On June 6, 1996, the case proceeded to the hearing contemplated in the January 10, 1996 order. On that same day, plaintiffs-appellees filed a class list and list of opt-outs under protective seal. At the hearing, attorney McInerney appeared on behalf of objectors Gurgenian and McEvoy. In addition, for the first time in the proceedings, McInerney indicated that she was appearing on behalf of objector Hayden. Initially, the court addressed the issue of whether Gurgenian and McEvoy were class members and therefore had standing to object. The plaintiffs and defendants agreed that the class was defined by the settlement agreement, which specified that the class was based on a search of the books and records of ITT. The plaintiffs and defendants also agreed that neither Gurgenian's nor McEvoy's name appeared on the class list submitted to the court under seal and attested to by Bixby.

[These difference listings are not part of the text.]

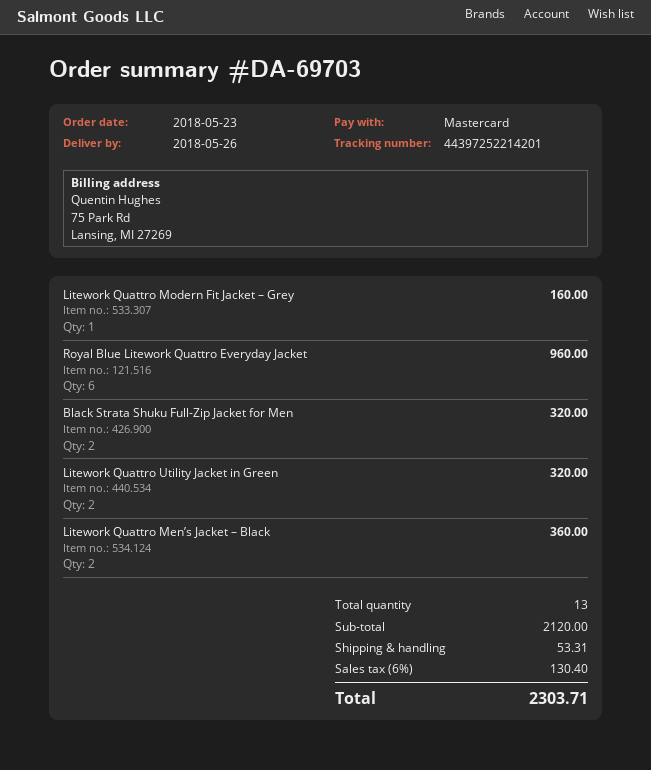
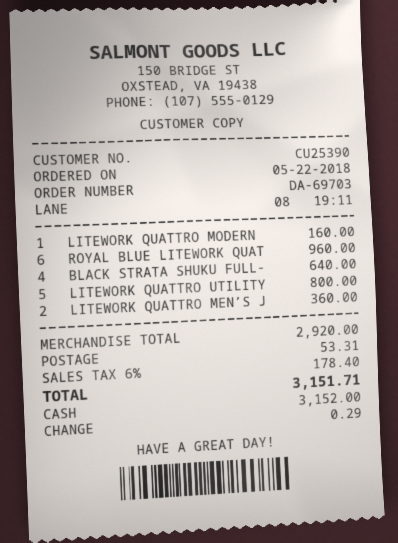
order date: 2018-05-23 -> 2018-05-22
payment method: Mastercard -> cash
Black Strata Shuku Full-Zip Jacket for Men: 2 for 320.00 -> 4 for 640.00
Litework Quattro Utility Jacket in Green: 2 for 320.00 -> 5 for 800.00
subtotal: 2120.00 -> 2920.00
tax: 6% = 130.40 -> 6% = 178.40
total: 2303.71 -> 3151.71

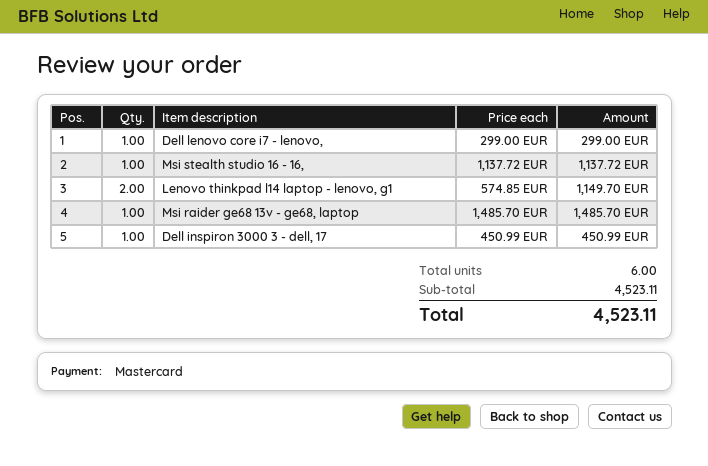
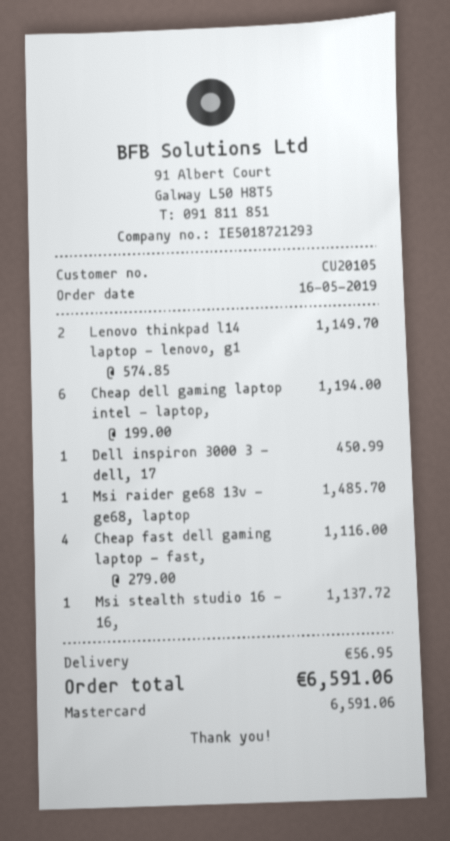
Dell lenovo core i7 - lenovo,: 1 x 299.00 = 299.00 -> none
Cheap dell gaming laptop intel - laptop,: none -> 6 x 199.00 = 1194.00
Cheap fast dell gaming laptop - fast,: none -> 4 x 279.00 = 1116.00
shipping: none -> 56.95
total: 4523.11 -> 6591.06

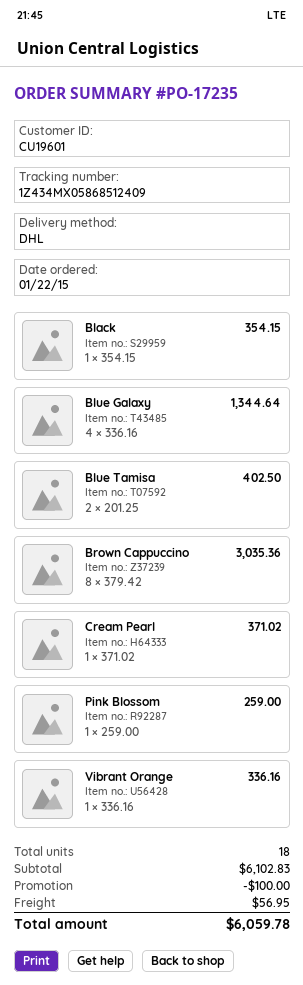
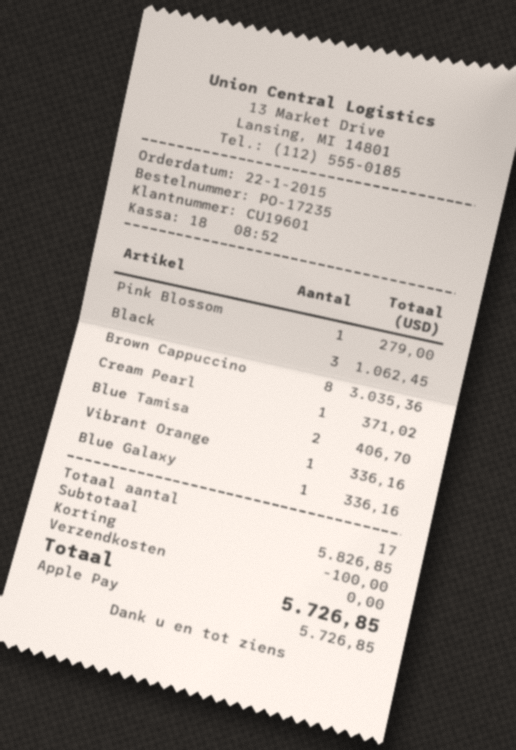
Black: 1 for 354.15 -> 3 for 1062.45
Blue Galaxy: 4 for 1344.64 -> 1 for 336.16
Blue Tamisa: 2 for 402.50 -> 2 for 406.70
Pink Blossom: 1 for 259.00 -> 1 for 279.00
total quantity: 18 -> 17
subtotal: 6102.83 -> 5826.85
shipping: 56.95 -> 0.00
total: 6059.78 -> 5726.85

After hearing the arguments of counsel, the trial court ruled that objectors Gurgenian and McEvoy had not established that they were members of the class. The court then heard arguments on the issue of whether Hayden was a member of the class and whether he was properly appearing before the court. While all parties agreed that Hayden was a member of the class and that he had sent written notice to the court of his objections to the settlement, plaintiff's counsel represented that he had been informed by counsel for ITT that ITT had never been served with a copy of those objections as required by the order of January 10, 1996. Plaintiff's counsel further argued that Hayden had not notified anyone of his intention to appear at the hearing, either personally or through counsel, as was required by the notice of settlement agreement. Upon consideration, the court ruled that because Hayden had failed to enter an appearance, either personally or through counsel, on or before May 7, 1996, he would not be allowed to participate in the final hearing. In an order dated June 12, 1996, which documented the court's rulings at the hearing, the court further found that Hayden had not properly served his objections on ITT and was therefore foreclosed from objecting to the settlement agreement. Finally, that order dismissed the objections of Gurgenian, McEvoy, and Hayden on the ground of lack of standing.

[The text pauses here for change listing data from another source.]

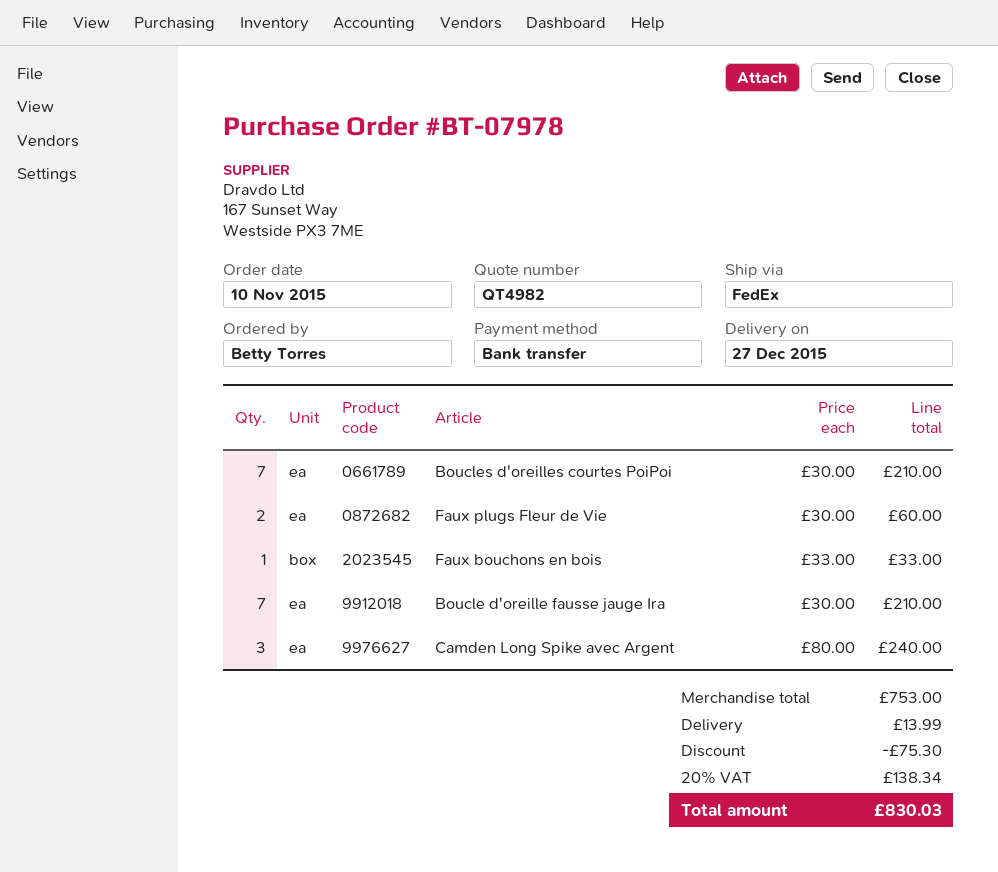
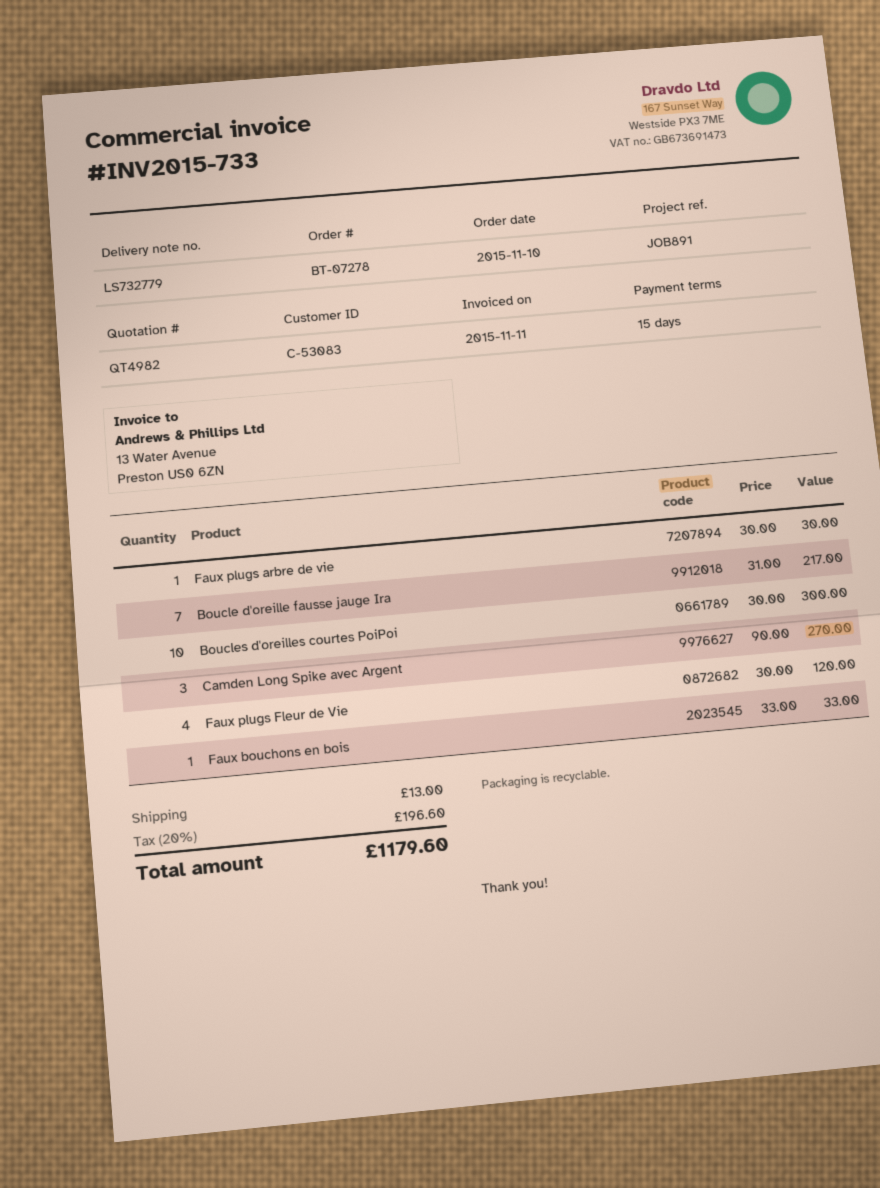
order number: BT-07978 -> BT-07278
Boucles d'oreilles courtes PoiPoi: 7 x 30.00 = 210.00 -> 10 x 30.00 = 300.00
Faux plugs Fleur de Vie: 2 x 30.00 = 60.00 -> 4 x 30.00 = 120.00
Boucle d'oreille fausse jauge Ira: 7 x 30.00 = 210.00 -> 7 x 31.00 = 217.00
Camden Long Spike avec Argent: 3 x 80.00 = 240.00 -> 3 x 90.00 = 270.00
Faux plugs arbre de vie: none -> 1 x 30.00 = 30.00
discount: 75.30 -> none
shipping: 13.99 -> 13.00
tax: 20% = 138.34 -> 20% = 196.60
total: 830.03 -> 1179.60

On June 20, 1996, the trial court filed its final approval order approving the parties' settlement agreement. From that order, objectors-appellants filed a notice of appeal challenging the final order as well as previous orders of the court.

In response to appellants' assignments of error, appellees, the plaintiffs and defendants in the action below, have asserted that appellants did not have standing to challenge the settlement agreement below and, accordingly, do not have standing to bring this appeal. In addressing the merits of appellees' arguments and appellants' third and fourth assignments of error, we must divide our discussion into two parts: the standing of Gurgenian and McEvoy, and the standing of Hayden.

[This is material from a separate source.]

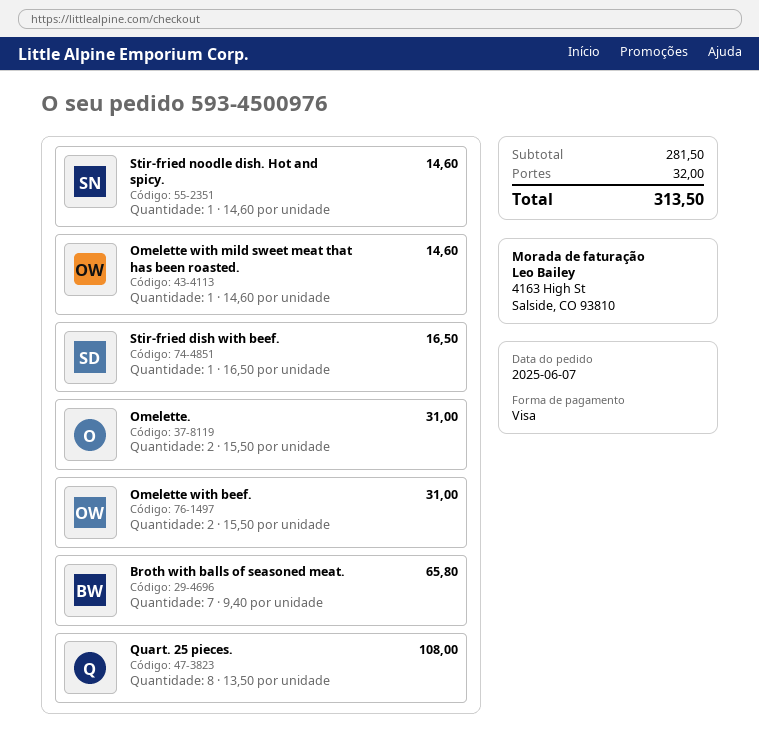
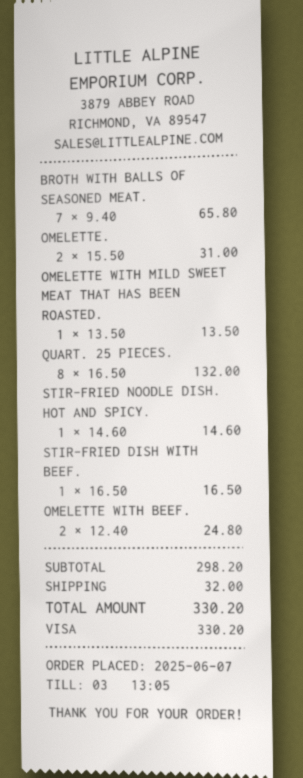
Omelette with mild sweet meat that has been roasted.: 1 x 14.60 = 14.60 -> 1 x 13.50 = 13.50
Omelette with beef.: 2 x 15.50 = 31.00 -> 2 x 12.40 = 24.80
Quart. 25 pieces.: 8 x 13.50 = 108.00 -> 8 x 16.50 = 132.00
subtotal: 281.50 -> 298.20
total: 313.50 -> 330.20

We begin our discussion with the well-settled principle that "[a]greements of compromise and settlement are highly favored at law." Rice v. Hope (Jan. 7, 1991), Montgomery App. No. 12048, unreported, 1991 WL 1667, citing State ex rel. Wright v. Weyandt (1977), 50 Ohio St.2d 194, 4 O.O.3d 383, 363 N.E.2d 1387. This principle is equally true in complex class action litigation. In this light, Civ. R. 23 (E) provides:

"A class action shall not be dismissed or compromised without the approval of the court, and notice of the proposed dismissal or compromise shall be given to all members of the class in such manner as the court directs."

Accordingly, only members of the class are entitled to notice of a proposed settlement. The Fourth Circuit Court of Appeals in Gould v. Alleco, Inc. (C.A.4, 1989), 883 F.2d 281, 284, certiorari denied (1990), 493 U.S. 1058, 110 S.Ct. 870, 107 L.Ed.2d 953, interpreting Fed.R.Civ.P. 23 (e), which is identical to the Ohio rule, specifically held that nonclass members had no standing to object to a proposed class settlement. The court reasoned:

Because Civ. R. 23 is identical to Fed.R.Civ.P. 23, with the exception of Civ. R. 23 (F), which is not relevant to the present case, "federal authority is an appropriate aid to interpretation of the Ohio rule." Marks v. C.P. Chem. Co. (1987), 31 Ohio St.3d 200. 201, 31 OBR 398, 509 N.E.2d 1249, 1251-1252.

"Beginning from the unassailable premise that settlements are to be encouraged, it follows that to routinely allow non-class members to inject their concerns via objection at the settlement stage would tend to frustrate this goal."

In the present case, it is undisputed that Gurgenian and McEvoy are not members of the class. They claim, however, that they have standing because they were ITT customers at the time of their loan payoffs and they sustained the same harm as the named plaintiffs. Whether these assertions are true is irrelevant. The class in this case consists of those persons or entities who meet the definition of the class as set forth in the settlement agreement. The plaintiffs and defendants below, through a search of ITT's books and records, identified 51,086 persons or entities who met the definition of the class. Gurgenian and McEvoy are not among that group. The fact that Gurgenian and McEvoy are not among the class leaves any claims that they may have against ITT intact.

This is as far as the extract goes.